WORK INSTRUCTION | Take the listing below and output it exactly, with no images.

SOURCE DATA |
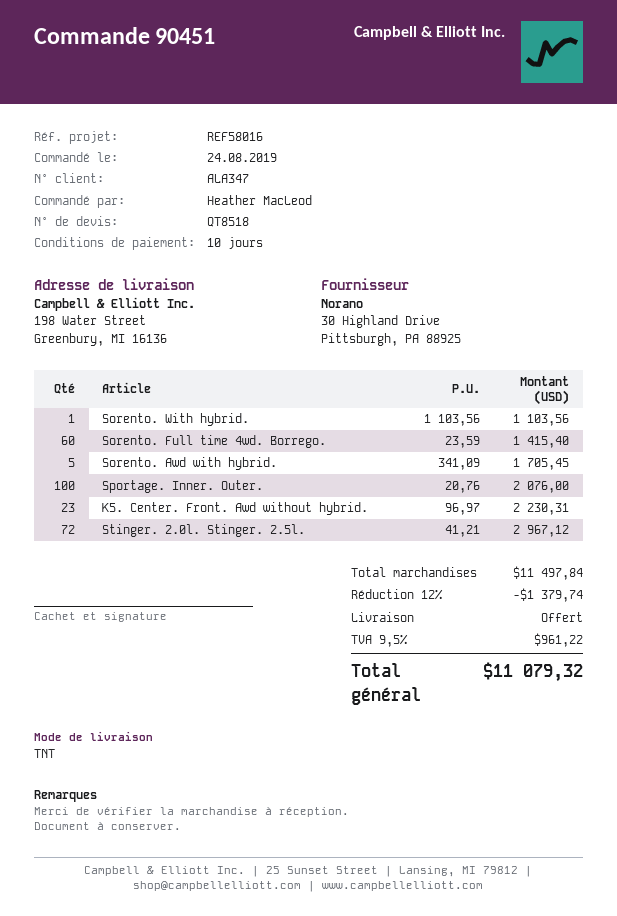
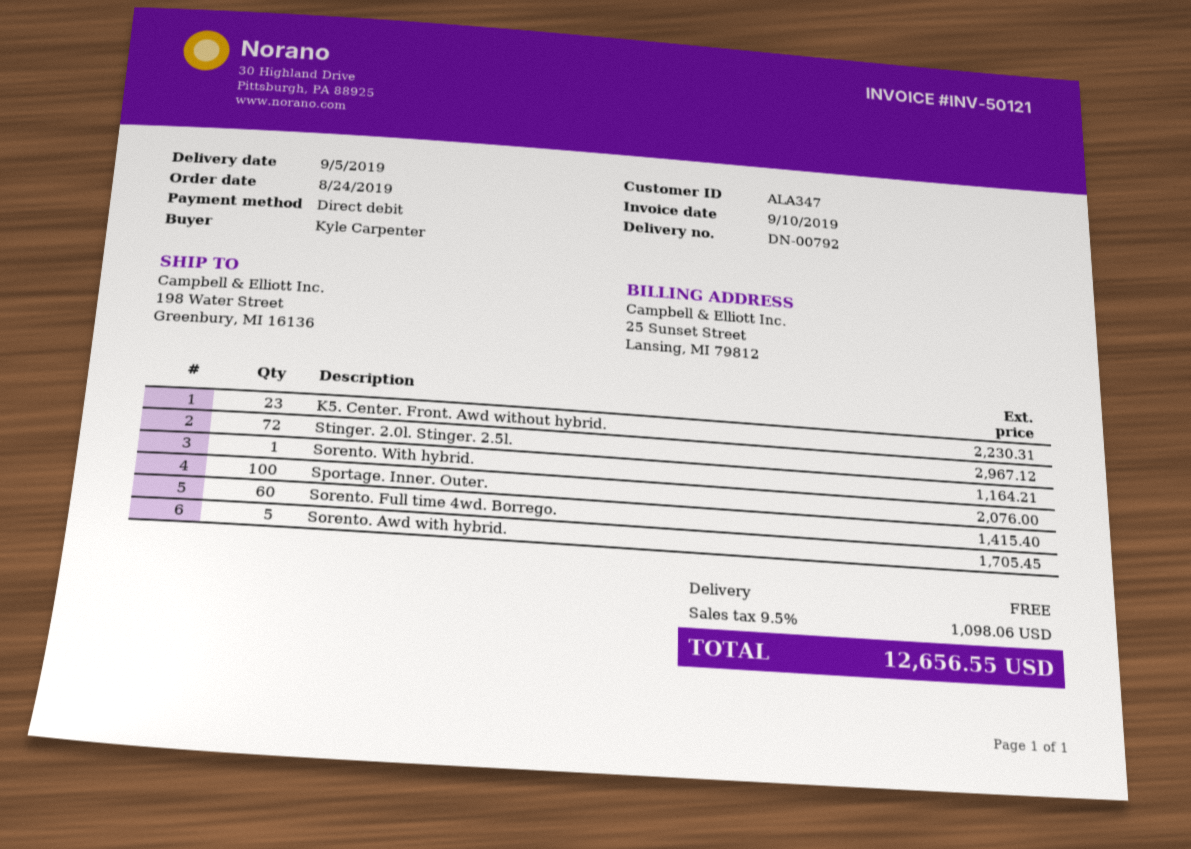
ordered by: Heather MacLeod -> Kyle Carpenter
Sorento. With hybrid.: 1 for 1103.56 -> 1 for 1164.21
discount: 12% = 1379.74 -> none
tax: 9.5% = 961.22 -> 9.5% = 1098.06
total: 11079.32 -> 12656.55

OUTPUT BELOW |
ordered by: Heather MacLeod -> Kyle Carpenter
Sorento. With hybrid.: 1 for 1103.56 -> 1 for 1164.21
discount: 12% = 1379.74 -> none
tax: 9.5% = 961.22 -> 9.5% = 1098.06
total: 11079.32 -> 12656.55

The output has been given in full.